Sur le plan respiratoire, il existe de désensibilisation en comprimés sublinguaux (acariens, pollens de graminées, pollen de bouleau) : preuve AMM et recommandés par le Gina (Global Initiative for Asthma). Il existe également des désensibilisations en liquide (Apsi) livrées chez le patient. Elle n'ont pas fait l'objet d'un parcours AMM mais nous avons des preuves d'efficacité et de tolérance en randomisé double aveugle contre placebo et des données de vie réelle sur des cohortes rétrospectives. Il n'y a pas d'étude comparative entre le deux formes. Nous choisissons en fonction du profil du patient et de l'allergène à désensibiliser, les Apsi (allergènes préparés spécialement pour un individu) offrant une gamme plus large (chat, chien, pollen d'urticacées, nombreux pollens d'arbres, moisissures).
Sur le plan alimentaire, on ne parle pas de désensibilisation mais d'accoutumance. Pour les aliments à haut risque de réaction sévère (légumineuses, fruits à coque) nous faisons des ré-introductions à l'hôpital poursuivies en ambulatoire : l'objectif n'est pas la guérison mais l'amélioration de la qualité de vie en permettant au patient d'ingérer des petites doses.

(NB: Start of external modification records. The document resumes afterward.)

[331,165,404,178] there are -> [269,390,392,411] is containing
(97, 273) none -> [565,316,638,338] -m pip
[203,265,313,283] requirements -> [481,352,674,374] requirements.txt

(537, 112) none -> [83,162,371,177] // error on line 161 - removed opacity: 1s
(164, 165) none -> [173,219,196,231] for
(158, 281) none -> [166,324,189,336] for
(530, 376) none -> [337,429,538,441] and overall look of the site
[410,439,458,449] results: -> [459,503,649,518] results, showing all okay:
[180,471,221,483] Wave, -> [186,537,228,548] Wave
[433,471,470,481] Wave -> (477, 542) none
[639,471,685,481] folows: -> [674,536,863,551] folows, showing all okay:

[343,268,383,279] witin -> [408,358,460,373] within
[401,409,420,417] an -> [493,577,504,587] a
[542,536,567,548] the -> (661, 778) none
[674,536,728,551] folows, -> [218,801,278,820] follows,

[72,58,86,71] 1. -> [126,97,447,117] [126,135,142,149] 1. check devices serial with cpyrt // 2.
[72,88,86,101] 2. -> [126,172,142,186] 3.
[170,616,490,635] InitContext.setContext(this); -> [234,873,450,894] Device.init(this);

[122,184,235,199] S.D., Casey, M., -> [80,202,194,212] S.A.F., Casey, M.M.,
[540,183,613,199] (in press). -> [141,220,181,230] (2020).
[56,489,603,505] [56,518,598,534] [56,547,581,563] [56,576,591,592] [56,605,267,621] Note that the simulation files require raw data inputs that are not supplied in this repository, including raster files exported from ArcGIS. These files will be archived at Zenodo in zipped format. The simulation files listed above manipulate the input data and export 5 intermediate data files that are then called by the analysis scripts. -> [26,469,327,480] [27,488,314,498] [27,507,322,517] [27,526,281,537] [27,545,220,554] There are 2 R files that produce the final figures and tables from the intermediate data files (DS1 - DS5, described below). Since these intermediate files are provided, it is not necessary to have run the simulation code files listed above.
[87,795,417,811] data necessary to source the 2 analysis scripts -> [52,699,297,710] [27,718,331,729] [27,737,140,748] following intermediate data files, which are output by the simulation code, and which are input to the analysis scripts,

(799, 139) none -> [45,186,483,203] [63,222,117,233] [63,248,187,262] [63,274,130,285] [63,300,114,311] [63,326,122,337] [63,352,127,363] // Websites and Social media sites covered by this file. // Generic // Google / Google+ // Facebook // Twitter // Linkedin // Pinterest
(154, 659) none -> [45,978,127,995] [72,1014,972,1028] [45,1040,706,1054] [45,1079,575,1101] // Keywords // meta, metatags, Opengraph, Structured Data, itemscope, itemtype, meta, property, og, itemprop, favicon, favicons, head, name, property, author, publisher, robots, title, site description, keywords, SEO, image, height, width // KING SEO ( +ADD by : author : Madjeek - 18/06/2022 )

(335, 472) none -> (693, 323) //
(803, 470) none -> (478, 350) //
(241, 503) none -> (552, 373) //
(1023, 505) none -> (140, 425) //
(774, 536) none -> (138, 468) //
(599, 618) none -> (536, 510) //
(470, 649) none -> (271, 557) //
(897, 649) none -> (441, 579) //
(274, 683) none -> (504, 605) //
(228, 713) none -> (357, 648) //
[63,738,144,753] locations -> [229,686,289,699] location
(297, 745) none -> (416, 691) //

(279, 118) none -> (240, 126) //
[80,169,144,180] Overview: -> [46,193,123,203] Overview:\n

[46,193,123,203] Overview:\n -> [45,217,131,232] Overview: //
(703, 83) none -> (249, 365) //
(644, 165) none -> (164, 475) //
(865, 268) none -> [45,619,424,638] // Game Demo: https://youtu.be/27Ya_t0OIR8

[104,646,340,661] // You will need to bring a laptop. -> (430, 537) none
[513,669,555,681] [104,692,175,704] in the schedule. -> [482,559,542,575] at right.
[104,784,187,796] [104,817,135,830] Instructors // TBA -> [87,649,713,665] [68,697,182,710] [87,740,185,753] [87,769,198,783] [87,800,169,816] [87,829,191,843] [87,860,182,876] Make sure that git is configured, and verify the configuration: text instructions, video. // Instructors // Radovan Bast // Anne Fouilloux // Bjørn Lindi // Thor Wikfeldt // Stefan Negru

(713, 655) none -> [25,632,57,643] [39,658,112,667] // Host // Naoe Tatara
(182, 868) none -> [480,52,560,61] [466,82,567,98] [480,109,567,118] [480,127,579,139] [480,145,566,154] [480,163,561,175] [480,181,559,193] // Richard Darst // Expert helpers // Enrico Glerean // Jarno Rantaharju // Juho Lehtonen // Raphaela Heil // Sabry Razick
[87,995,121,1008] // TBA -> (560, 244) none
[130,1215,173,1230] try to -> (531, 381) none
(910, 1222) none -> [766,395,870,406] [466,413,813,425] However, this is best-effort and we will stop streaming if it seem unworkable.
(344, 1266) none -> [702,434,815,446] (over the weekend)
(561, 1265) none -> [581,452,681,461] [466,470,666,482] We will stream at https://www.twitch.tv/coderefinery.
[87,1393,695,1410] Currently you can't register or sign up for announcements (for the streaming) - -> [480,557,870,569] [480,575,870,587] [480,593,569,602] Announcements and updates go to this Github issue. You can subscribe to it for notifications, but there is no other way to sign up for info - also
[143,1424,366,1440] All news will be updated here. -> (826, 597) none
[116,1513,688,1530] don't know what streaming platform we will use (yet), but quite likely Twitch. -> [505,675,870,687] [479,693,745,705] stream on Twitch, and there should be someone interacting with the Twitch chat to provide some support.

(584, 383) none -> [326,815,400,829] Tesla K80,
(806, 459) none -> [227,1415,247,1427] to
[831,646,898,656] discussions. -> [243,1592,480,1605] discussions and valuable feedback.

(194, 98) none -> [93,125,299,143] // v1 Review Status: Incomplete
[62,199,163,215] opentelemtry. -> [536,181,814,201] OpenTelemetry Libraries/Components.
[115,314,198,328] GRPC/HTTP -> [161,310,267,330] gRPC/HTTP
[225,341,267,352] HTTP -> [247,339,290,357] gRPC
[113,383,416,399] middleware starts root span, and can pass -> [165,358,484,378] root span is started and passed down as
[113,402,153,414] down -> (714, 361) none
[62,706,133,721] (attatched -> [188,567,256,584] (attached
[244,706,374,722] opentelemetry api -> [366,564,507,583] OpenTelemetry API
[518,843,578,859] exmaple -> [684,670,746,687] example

Enfin, sur le plan médicamenteux, dans les cas nécessitant absolument la reprise du médicament (chimiothérapie, bêtabloquants, aspirine...), certains centres pratiquent des inductions de tolérance.
Quel antihistaminique choisir en première intention svp ?
Pour l'anti-H1, il est recommandé de débuter par un anti-H1 de 2e génération, en raison de son profil de tolérance. Aucun anti-histaminique n'est supérieur à un autre en termes d'efficacité. En revanche, les patients ont tous une sensibilité envers une sous-classe d'antihistaminique, ce qui explique pourquoi ils réagissent à certains et pas à d'autres : il ne faut donc pas hésiter à changer de sous-classe pour trouver celui qui correspond le mieux au patient.
La première sous-classe est les pipérazines : cétirizine et lévocéti.
Deuxième sous-classe : pipéridine, c'est-à-dire loratadine, ébastine, desloratadine, rupatadine.
Troisième sous-classe : bilastine.
En cas d'inefficacité ou de problème de tolérance : changez de sous-classe !
Merci Dr Cottet d’avoir participé à ce Live chat avec les lecteurs du « Quotidien ».
À vous le mot de la fin.
N'hésitez pas à consulter le site de la Semaine mondiale de l'allergie qui se déroule cette semaine : vos y trouverez des vidéos, des podcasts, des reportages où vous pourrez apprendre plein de choses.